Yes, another help me identify this plane LOL. My neighbor has this plane that he wants to get rid of. What type of plane is it (#4 etc..) and how much do you think it is worth?

It is a Craftsman


----------



## Woodwart (Dec 11, 2012)

What it's worth is what he can get someone to pay for it. I wouldn't give more than $20.

Oh, it appears to be a copy of a #4, possibly a #3. A #4 would be about 9½" long.


----------



## Dave Paine (May 30, 2012)

On EBay I see sellers asking crazy prices.

Today's listings.
http://www.ebay.com/sch/i.html?_nkw=craftsman+hand+plane

I would offer $10. These were an inexpensive line of hand planes.

If the blade is 1 3/4in wide it is equivalent to Stanley #3.

If the blade is 2in wide, it is equivalent to Stanley #4.


----------



## Billy De (Jul 19, 2009)

I think woodwart hit the nail on the head.


----------



## Woodwart (Dec 11, 2012)

I _seldom _use nails!


----------



## Billy De (Jul 19, 2009)

O.K. you got it wrong.But I would`dt pay any more than 20.


----------



## timetestedtools (Aug 23, 2012)

I would say its a Craftsman made by Millers Falls. I would say its worth about $10.


----------



## Fred Hargis (Apr 28, 2012)

timetestedtools said:


> I would say its a Craftsman made by Millers Falls. I would say its worth about $10.
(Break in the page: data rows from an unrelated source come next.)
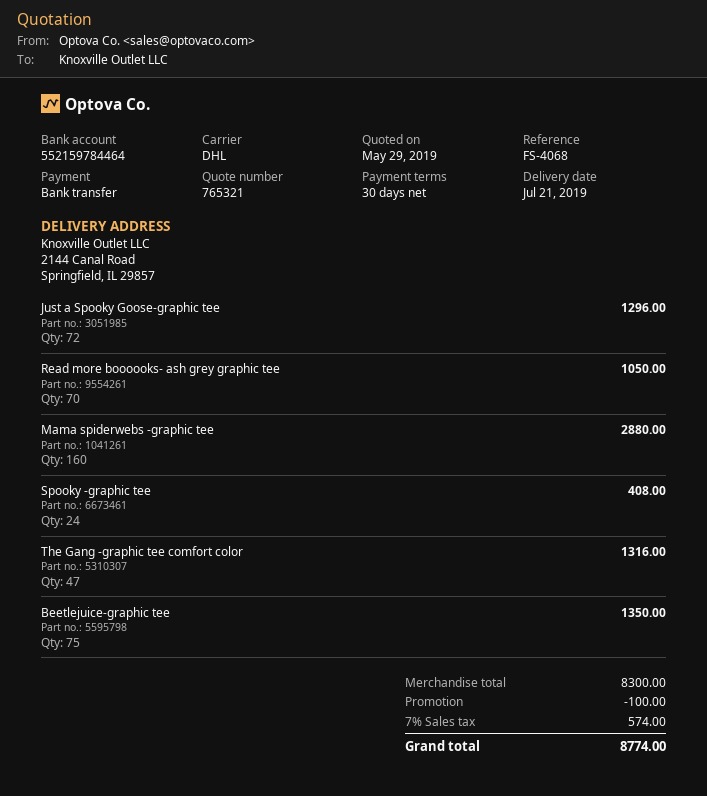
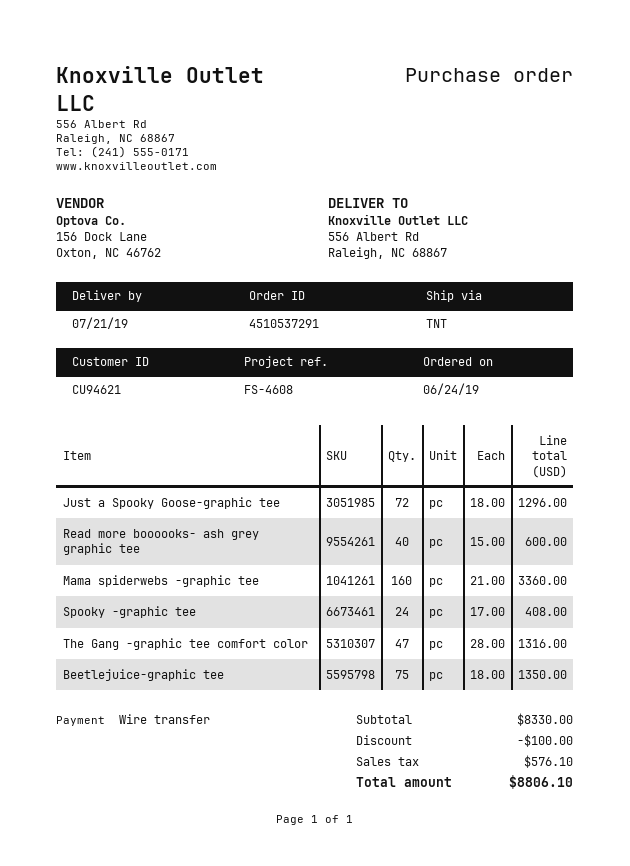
reference: FS-4068 -> FS-4608
shipping method: DHL -> TNT
ship to: 2144 Canal Road, Springfield, IL 29857 -> 556 Albert Rd, Raleigh, NC 68867
Read more boooooks- ash grey graphic tee: 70 for 1050.00 -> 40 for 600.00
Mama spiderwebs -graphic tee: 160 for 2880.00 -> 160 for 3360.00
subtotal: 8300.00 -> 8330.00
tax: 574.00 -> 576.10
total: 8774.00 -> 8806.10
I have what may be the same plane, but I was given mine 1972 by the kids as a Christmas gift. I was wondering about the manufacturer...did Miller Falls do most of the Craftsman planes? I still have mine, more for sentimental value than anything....


----------



## gideon (May 26, 2010)

i buy planes in that condition for $2 to $10.


----------



## timetestedtools (Aug 23, 2012)

Craftsman planes where made pretty much buy everybody at some point. Sargent, Stanley and millers falls made a large portion. They were just like the manufactures line, so although they are less valuable because they say craftsman, they make the exact same user.


----------